People with certain kinds of disabilities often need more than words in order to be able to communicate. One thing that can be helpful is the use of symbols or pictures.
Using symbols can expand and support someone’s expressive vocabulary. (For instance, picture symbols on a communication device can enable someone to use words they couldn’t use by typing or speaking).
Symbols can also expand and support someone’s receptive vocabulary. For instance, symbols can be used to illustrate materials, or to explain something to someone. They can also be used in things like powerpoint presentations in various ways.
Symbol support can do a lot of other things that make communication more possible for people with a wide range of disabilities. It’s not just about literacy; literacy-related things are just the easiest to explain.
Something I’ve been realizing matters is that everyone who uses symbols to communicate is a symbol support user. Even people who normally communicate in words; even people who only use symbols to communicate when they are talking to people with disabilities or listening to people with disabilities.
It’s important to remember that communication in symbols is happening on both sides of the interaction.
If someone is communicating with you by showing you symbols, then you are using symbols for receptive communication.
If you are using symbols to explain something to someone, then you are using symbols for expressive communication.
It’s important to keep this in mind.
If you’re using symbols, the symbols are part of the communication. Even if every symbol is attached to one word and only one word. The symbols don’t just tell people what the words are. They also have content, and it’s important to pay attention to what you’re saying with the symbols. They might not mean the same thing to the person you’re talking to that they mean to you. Particularly if they understand picture-concepts more readily than they understand word-concepts.
Sometimes people might select symbols on communication devices based on what the symbols mean rather than what the words they’re associated with them mean:
- If someone is putting together phrases that don’t make obvious sense to you, they might mean something by it
- It might *not* be stimming, random exploration, or that kind of thing
- It might be intentional communication based on what the pictures mean to them
- I think it is important to take that possibility seriously (even for someone who also speaks, or also uses words)
- And *especially* important to take seriously if they’re indicating with body language that they want you to look at the screen)
- (This is also true if someone is using PECS symbols in a way that doesn’t appear to make literal sense. It might be because the pictures mean something different to them than they mean to you)
- If you’re using symbols to explain something to someone who needs symbols, the symbols matter
- It’s not always enough to just pick words, then pick symbols that go with those words one-by-one
- The content of the symbols can matter beyond literal word-by-word meaning
- The way the symbols combine can also matter. (ie: the fact that a sentence makes sense in words and each symbol corresponds well with a word does *not* necessarily mean that the symbol-sentance makes sense)

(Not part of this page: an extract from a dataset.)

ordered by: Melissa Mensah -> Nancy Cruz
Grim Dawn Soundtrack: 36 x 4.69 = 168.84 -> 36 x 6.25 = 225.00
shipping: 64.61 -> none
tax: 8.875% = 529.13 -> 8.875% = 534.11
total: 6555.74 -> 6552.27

- The symbols also might not mean the same thing to the person you’re communicating with that they mean to you
- If someone finds symbols easier to understand than words, they may derive more meaning from the symbols and your tone of voice and body language than they do from the words themselves
- It’s important to pay attention to what you’re communicating with the symbols you choose as well as the words that you choose
Some considerations for symbol use:
- Consistency between symbols matters. Symbols combine in ways that make more sense when there’s an underlying logic to the symbol system.
- Symbols should not be childish or cutesy, even for young children.
- Because nobody, not even young children, wants to be forced to communicate in cute ways.
- And some really important topics (eg: abuse, boundaries, sexuality) are decidedly un-cute. People with disabilities need and deserve respectful communication about things that aren’t cute or shiny-happy.
- Symbols should be comprehensible at a variety of sizes. (Eg: overly complex symbols don’t work well for small buttons on a communication device).
- Symbols should be respectful, especially when they are symbols of people doing or thinking or being things (eg: protestors should look powerful rather than cute; adults should look like adults; symbols for “choice” should either be abstract or be age-neutral)
- Symbols should be accurate. (eg: the symbol for anger should not be a smiling person; the symbol for diabetes should not be the same as the symbol for “no sugar”; wheelchair users should have the kind of wheelchairs that individuals own than hospital wheelchairs; the symbol for intellectual disability should not be the same as the symbol for the special olympics)
- In all of these ways and other ways I’m not sure how to explain yet, I think that SymbolStix is the best existing symbol set.
Short version: Symbols can be really helpful for supporting communication and comprehension. If you’re using symbols to help someone else communicate or understand, it’s important to keep in mind that the symbols and the words both matter. Pay attention to what you’re communicating in symbols and what they’re communicating in symbols. Sometimes there are things going on beyond the literal meanings of the words that someone decided to associate with the symbols.